(Before-and-after change records)
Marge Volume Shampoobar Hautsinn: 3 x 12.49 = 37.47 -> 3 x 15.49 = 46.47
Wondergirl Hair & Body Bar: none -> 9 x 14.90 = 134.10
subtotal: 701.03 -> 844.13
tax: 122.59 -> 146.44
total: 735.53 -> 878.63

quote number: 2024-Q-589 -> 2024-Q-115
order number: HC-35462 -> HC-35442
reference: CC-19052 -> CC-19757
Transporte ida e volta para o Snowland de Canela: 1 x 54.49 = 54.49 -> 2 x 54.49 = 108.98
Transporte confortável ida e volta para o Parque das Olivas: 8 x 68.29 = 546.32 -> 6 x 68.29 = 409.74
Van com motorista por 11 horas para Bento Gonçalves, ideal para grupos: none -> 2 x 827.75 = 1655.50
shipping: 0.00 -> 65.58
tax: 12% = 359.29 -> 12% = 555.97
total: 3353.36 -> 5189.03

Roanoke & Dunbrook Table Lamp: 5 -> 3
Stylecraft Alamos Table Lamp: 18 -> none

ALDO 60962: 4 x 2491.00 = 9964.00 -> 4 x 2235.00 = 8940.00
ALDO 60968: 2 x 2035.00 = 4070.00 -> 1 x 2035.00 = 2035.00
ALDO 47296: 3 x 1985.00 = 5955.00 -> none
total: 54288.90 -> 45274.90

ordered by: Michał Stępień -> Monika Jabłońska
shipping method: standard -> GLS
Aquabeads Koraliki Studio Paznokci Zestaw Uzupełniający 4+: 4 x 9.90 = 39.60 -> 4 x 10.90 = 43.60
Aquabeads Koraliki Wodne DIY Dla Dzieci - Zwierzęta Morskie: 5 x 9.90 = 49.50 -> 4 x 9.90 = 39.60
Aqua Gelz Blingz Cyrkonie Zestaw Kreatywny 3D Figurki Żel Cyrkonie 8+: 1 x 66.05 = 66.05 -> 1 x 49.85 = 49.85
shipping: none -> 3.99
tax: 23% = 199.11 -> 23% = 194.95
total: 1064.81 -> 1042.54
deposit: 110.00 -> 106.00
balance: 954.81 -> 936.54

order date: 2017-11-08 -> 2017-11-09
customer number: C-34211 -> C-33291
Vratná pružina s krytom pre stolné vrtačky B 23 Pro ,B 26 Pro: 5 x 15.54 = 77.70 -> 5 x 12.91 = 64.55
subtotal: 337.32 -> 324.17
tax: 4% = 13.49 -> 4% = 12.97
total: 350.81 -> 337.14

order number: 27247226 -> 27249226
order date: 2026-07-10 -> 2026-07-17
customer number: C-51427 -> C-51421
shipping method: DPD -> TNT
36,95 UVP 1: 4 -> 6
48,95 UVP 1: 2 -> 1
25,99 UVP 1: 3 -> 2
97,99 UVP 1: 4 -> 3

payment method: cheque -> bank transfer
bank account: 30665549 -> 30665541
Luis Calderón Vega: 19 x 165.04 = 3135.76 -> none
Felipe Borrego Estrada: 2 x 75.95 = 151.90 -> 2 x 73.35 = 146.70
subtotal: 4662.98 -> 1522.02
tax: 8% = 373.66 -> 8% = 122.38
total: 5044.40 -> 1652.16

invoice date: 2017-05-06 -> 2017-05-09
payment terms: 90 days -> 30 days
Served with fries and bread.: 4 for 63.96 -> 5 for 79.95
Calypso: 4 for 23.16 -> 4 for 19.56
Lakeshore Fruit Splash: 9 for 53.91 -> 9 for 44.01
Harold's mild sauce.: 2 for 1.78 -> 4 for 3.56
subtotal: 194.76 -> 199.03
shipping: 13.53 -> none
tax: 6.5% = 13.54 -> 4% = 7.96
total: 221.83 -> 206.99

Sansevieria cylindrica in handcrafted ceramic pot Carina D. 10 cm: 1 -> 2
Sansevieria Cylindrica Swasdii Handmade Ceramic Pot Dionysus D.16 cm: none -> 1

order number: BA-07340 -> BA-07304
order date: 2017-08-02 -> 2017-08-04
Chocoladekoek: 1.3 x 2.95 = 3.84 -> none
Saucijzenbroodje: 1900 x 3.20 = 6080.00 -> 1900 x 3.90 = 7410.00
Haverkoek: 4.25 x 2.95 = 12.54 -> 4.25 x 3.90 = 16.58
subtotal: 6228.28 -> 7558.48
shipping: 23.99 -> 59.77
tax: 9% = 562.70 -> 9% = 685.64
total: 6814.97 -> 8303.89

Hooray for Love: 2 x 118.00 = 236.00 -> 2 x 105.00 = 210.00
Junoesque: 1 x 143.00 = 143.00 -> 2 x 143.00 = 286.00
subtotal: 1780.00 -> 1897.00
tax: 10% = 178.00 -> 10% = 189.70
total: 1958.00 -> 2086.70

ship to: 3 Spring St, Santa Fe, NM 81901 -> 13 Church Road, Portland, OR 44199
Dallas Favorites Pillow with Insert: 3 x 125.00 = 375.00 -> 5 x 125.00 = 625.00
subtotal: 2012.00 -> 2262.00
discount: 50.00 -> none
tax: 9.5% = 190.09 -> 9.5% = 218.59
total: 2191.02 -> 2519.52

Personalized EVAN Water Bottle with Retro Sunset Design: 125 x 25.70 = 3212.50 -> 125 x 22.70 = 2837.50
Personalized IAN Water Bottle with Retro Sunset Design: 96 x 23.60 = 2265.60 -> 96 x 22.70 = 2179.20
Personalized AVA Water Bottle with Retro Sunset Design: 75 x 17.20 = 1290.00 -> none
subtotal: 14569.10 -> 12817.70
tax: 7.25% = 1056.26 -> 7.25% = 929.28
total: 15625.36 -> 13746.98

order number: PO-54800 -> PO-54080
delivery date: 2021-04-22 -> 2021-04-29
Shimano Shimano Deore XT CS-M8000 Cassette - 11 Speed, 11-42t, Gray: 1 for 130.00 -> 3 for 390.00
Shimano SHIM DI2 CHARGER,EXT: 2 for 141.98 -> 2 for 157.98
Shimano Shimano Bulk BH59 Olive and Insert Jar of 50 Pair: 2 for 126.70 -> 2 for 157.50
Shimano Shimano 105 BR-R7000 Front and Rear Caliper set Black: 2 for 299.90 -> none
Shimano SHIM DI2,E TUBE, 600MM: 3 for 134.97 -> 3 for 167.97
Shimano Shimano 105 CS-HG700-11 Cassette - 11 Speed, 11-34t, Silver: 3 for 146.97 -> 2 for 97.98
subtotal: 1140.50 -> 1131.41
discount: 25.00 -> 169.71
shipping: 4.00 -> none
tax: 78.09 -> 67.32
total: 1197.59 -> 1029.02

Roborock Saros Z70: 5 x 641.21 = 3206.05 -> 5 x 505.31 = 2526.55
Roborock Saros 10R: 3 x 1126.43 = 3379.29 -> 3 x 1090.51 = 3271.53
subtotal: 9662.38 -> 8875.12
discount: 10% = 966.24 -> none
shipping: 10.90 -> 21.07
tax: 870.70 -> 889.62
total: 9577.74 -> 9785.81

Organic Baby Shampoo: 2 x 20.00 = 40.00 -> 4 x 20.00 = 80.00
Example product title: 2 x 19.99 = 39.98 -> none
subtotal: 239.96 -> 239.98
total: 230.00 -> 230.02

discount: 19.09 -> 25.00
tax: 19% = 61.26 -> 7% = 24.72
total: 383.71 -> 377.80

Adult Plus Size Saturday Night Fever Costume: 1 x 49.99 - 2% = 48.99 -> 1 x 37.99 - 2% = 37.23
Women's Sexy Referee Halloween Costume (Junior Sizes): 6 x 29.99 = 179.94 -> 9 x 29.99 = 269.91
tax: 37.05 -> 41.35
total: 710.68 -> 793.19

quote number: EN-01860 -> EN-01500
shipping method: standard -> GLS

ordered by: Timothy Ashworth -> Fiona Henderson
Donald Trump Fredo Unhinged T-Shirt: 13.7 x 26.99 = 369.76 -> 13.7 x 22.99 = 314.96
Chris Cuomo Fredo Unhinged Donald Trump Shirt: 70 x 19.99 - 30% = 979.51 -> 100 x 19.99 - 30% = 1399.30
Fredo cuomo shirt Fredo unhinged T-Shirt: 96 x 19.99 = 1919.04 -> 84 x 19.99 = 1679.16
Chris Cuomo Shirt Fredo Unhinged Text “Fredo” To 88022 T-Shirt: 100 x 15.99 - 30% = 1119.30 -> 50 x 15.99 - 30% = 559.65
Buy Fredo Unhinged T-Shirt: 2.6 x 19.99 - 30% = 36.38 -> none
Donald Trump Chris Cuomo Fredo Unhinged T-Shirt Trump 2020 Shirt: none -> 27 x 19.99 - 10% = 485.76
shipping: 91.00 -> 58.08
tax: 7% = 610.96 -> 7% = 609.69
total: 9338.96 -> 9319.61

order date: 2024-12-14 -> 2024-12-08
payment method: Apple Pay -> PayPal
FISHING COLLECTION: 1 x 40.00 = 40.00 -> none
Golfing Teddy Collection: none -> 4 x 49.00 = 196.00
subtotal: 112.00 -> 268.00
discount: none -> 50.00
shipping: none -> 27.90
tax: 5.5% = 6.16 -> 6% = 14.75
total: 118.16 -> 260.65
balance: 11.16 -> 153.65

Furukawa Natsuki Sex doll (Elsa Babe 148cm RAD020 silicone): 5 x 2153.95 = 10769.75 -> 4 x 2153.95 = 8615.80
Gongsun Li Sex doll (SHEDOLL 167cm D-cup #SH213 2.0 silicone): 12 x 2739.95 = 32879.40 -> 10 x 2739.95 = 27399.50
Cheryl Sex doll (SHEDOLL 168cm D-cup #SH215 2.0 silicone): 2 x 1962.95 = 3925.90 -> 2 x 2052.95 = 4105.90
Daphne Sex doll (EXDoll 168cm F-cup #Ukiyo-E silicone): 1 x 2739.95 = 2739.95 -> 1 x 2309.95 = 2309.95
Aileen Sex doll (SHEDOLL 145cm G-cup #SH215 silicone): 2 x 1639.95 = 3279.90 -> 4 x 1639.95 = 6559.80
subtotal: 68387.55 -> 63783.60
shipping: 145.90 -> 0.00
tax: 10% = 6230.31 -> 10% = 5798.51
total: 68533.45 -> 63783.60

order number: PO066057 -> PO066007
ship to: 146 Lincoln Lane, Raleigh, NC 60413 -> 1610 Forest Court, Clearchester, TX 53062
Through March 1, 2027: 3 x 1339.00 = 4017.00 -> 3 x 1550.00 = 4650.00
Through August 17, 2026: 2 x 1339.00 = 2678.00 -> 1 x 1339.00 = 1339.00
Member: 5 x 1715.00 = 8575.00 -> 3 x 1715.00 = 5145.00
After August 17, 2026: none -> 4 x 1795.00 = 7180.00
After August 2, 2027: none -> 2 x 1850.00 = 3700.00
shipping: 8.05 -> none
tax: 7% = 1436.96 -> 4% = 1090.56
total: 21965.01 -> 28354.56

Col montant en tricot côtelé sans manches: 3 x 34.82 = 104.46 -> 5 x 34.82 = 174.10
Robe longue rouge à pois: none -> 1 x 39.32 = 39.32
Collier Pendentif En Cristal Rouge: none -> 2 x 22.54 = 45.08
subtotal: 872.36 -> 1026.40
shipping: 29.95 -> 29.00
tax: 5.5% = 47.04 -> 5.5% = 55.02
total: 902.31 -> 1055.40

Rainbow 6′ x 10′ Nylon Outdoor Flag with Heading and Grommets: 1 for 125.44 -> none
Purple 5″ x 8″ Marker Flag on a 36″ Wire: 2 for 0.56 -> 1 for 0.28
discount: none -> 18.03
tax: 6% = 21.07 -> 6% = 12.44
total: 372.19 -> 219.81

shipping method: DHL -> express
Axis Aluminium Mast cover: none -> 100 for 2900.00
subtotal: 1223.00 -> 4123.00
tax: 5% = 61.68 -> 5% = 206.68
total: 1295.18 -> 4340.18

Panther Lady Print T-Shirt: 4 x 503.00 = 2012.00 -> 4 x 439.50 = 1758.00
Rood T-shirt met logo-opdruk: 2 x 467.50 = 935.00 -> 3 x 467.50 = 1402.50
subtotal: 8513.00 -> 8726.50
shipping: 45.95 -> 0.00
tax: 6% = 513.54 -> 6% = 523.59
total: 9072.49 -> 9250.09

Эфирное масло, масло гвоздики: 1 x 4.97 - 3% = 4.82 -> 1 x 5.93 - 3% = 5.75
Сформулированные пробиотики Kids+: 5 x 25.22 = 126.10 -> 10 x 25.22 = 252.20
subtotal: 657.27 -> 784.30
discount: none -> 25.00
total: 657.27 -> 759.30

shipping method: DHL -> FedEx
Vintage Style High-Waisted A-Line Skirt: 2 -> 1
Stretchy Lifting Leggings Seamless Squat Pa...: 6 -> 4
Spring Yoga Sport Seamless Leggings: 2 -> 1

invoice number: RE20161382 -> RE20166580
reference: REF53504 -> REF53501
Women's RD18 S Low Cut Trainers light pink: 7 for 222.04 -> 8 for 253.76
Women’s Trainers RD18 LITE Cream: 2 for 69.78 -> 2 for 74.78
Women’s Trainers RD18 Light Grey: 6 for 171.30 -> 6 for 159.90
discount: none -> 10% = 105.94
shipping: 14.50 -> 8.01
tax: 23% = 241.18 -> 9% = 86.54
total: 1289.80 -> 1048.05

Try it: Using the entries above, repeat only the lines from the one containing "bank account: 30665549 -> 30665541" through the one containing "Harold's mild sauce.: 2", end lines included.

Problem solution:
bank account: 30665549 -> 30665541
Luis Calderón Vega: 19 x 165.04 = 3135.76 -> none
Felipe Borrego Estrada: 2 x 75.95 = 151.90 -> 2 x 73.35 = 146.70
subtotal: 4662.98 -> 1522.02
tax: 8% = 373.66 -> 8% = 122.38
total: 5044.40 -> 1652.16

invoice date: 2017-05-06 -> 2017-05-09
payment terms: 90 days -> 30 days
Served with fries and bread.: 4 for 63.96 -> 5 for 79.95
Calypso: 4 for 23.16 -> 4 for 19.56
Lakeshore Fruit Splash: 9 for 53.91 -> 9 for 44.01
Harold's mild sauce.: 2 for 1.78 -> 4 for 3.56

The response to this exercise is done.